Fitting the four-parameter log-logistic mixed-effects (4pLLME) model (2) is computationally demanding and often does not result in parameter estimates, which restricts its application in practical use. Instead of the strict mixed-effects modeling approach, the two-step meta-analysis strategy is a viable alternative. In the case that complete dose–response relationships are observed in more than three experiments, Jiang and Kopp-Schneider (2014) identified the meta-analysis strategy as a robust method of averaging EC50 estimates from multiple experiments. The first step of the meta-analysis is to estimate individual EC50 values ϕ (e)1 ,… ϕ (e) k and their variances σ 21 ,…, σ 2 k for each experimental data set.

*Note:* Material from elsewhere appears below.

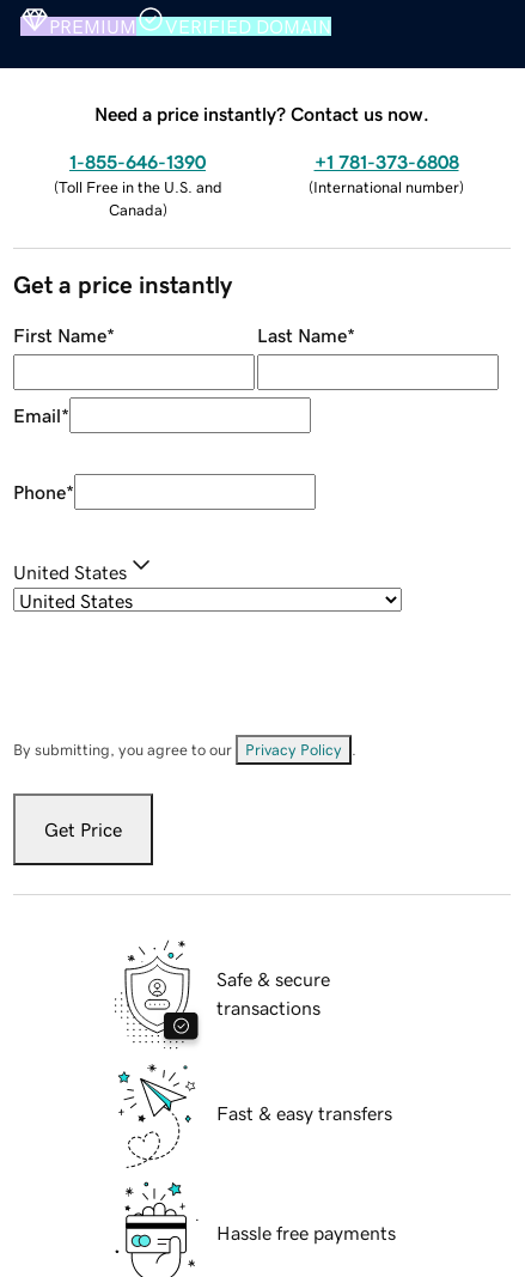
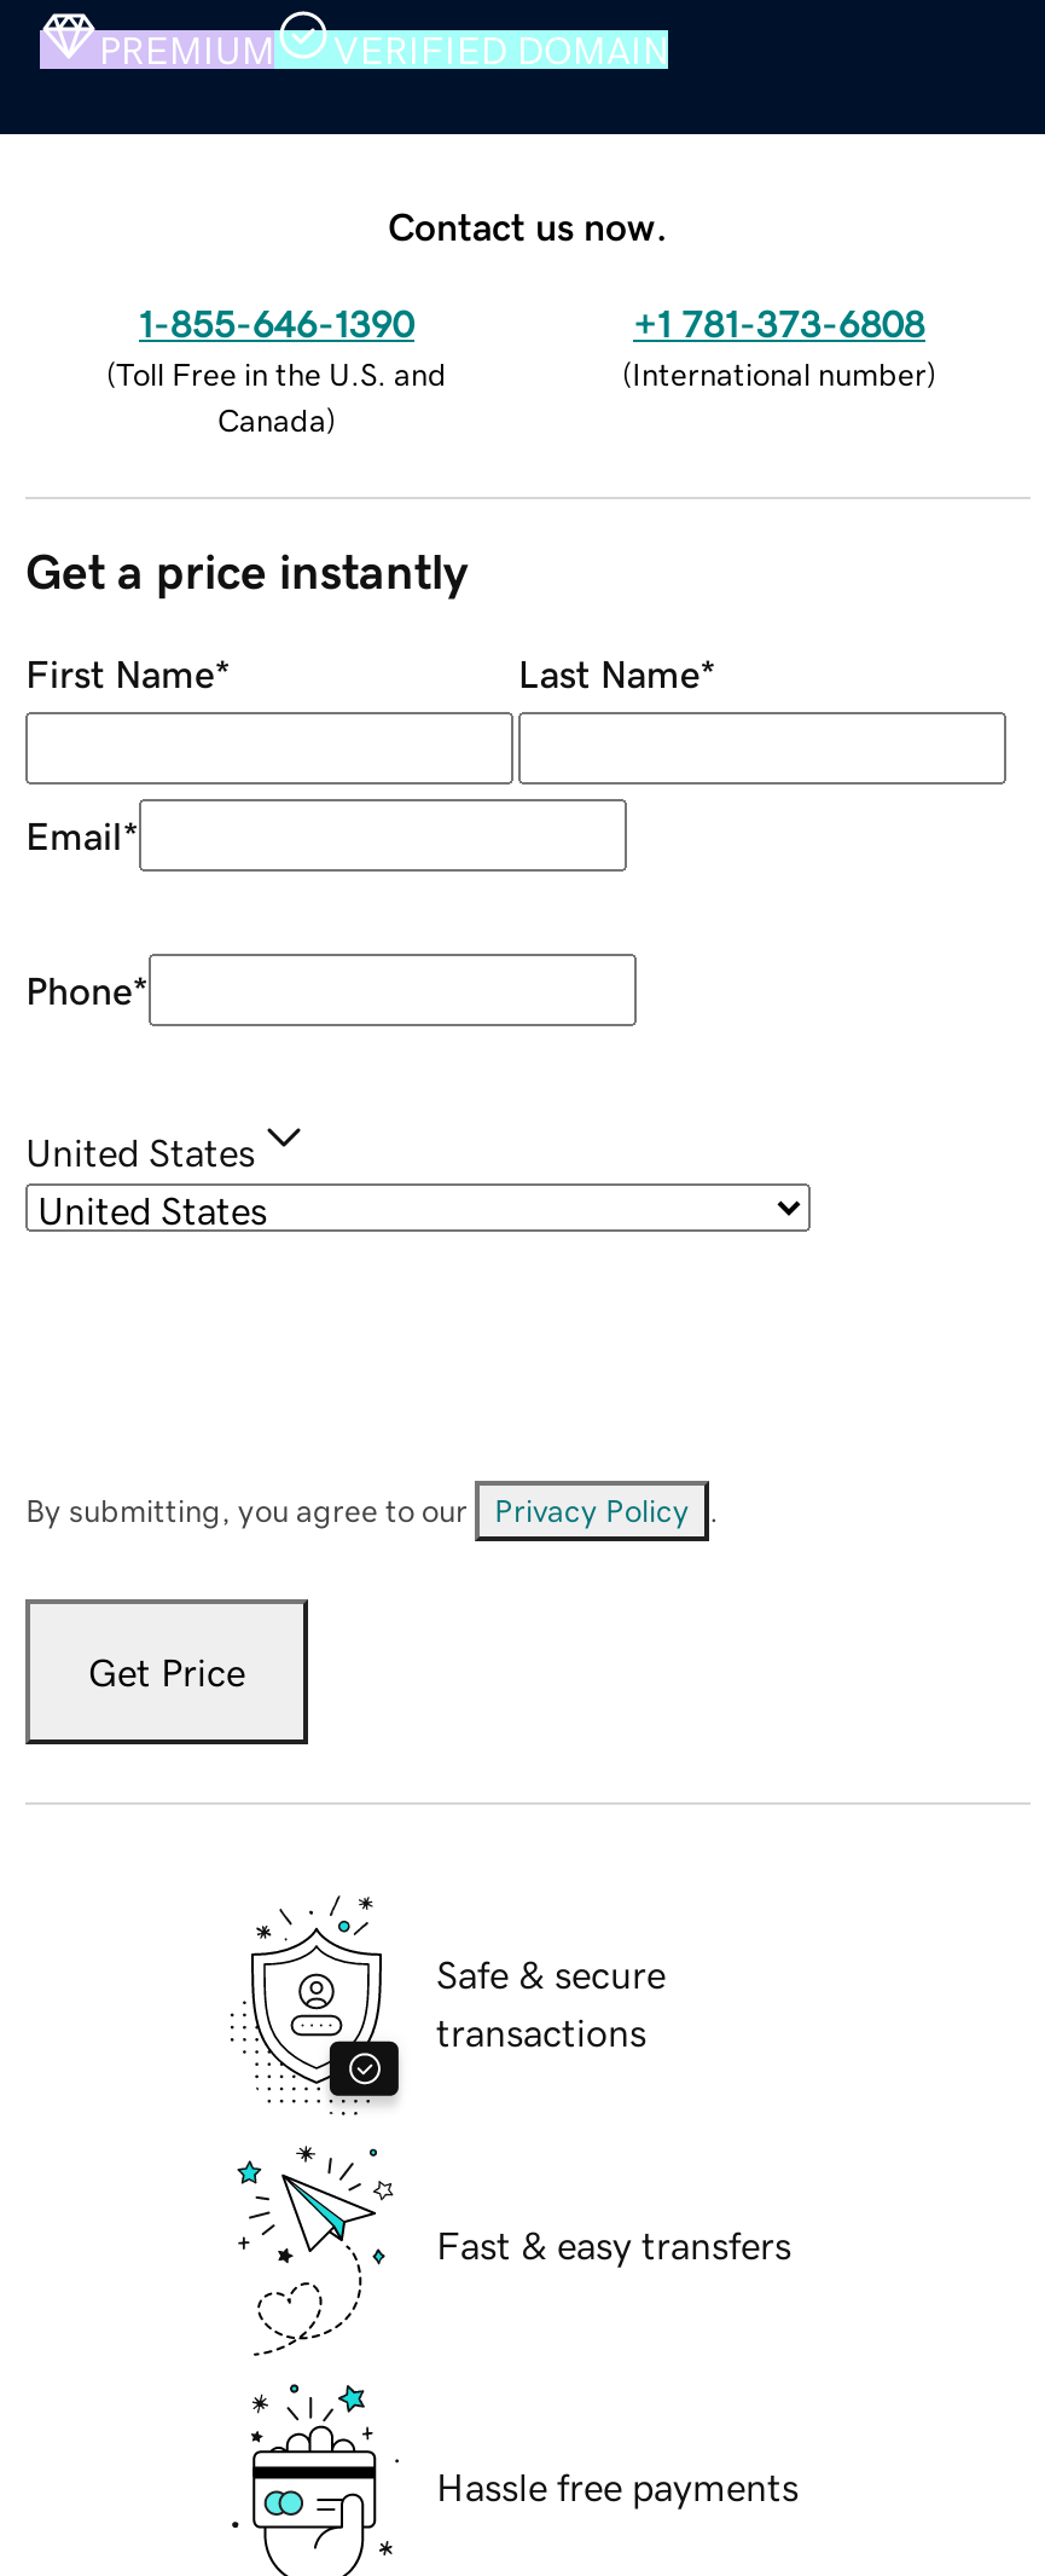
[94,104,429,123] Need a price instantly? Contact us now. -> [388,206,668,244] Contact us now.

The number of experiments is denoted by k. In the second step, the between-experiment variance \(\hat{\tau }^{2}\)is estimated. Jiang and Kopp-Schneider (2014) suggested using the Hedges estimator (Hedges and Olkin 1985):

$$\tau^{2}_{\text{HE}} = \frac{1}{k - 1}\sum\limits_{i = 1}^{k} {\left( {\phi_{i}^{(e)} - \tfrac{1}{k}\sum\limits_{i = 1}^{k} {\phi_{i}^{(e)} } } \right)^{2} } - \frac{1}{k}\sum\limits_{i = 1}^{k} {\hat{\sigma }_{i}^{2} }$$
(3)

Then, the weighted average EC50 value \(\hat{\mu }\) over k experiments is calculated by

$$\hat{\mu } = \tfrac{{\sum\nolimits_{i = 1}^{k} {\hat{w}_{i} \hat{\phi }_{i}^{(e)} } }}{{\sum\nolimits_{i = 1}^{k} {\hat{w}_{i} } }},{\text{ where}}\;\hat{w}_{i} = \tfrac{1}{{\hat{\tau }^{2}_{{_{\text{HE}} }} + \hat{\sigma }^{2}_{i} }}.$$

To construct the 95 % confidence interval for \(\hat{\mu }\), the method proposed by Hartung and Knapp (2001a, b) is suggested as follows:

$$\begin{aligned} &\left[ \hat{\mu } - t_{k - 1,0.975} \sqrt {\tfrac{{\sum\nolimits_{i = 1}^{k} {\hat{w}_{i} (\hat{\phi }_{i}^{(e)} - \hat{u})^{2} } }}{{(k - 1)\sum\nolimits_{i = 1}^{k} {\hat{w}_{i} } }}} ,\hat{\mu }\right. \\&\quad + \left.t_{k - 1,0.975} \sqrt {\tfrac{{\sum\nolimits_{i = 1}^{k} {\hat{w}_{i} (\hat{\phi }_{i}^{(e)} - \hat{u})^{2} } }}{{(k - 1)\sum\nolimits_{i = 1}^{k} {\hat{w}_{i} } }}} \ \right],\end{aligned}$$

where t k−1,0.975 corresponds to the quantile of the t distribution.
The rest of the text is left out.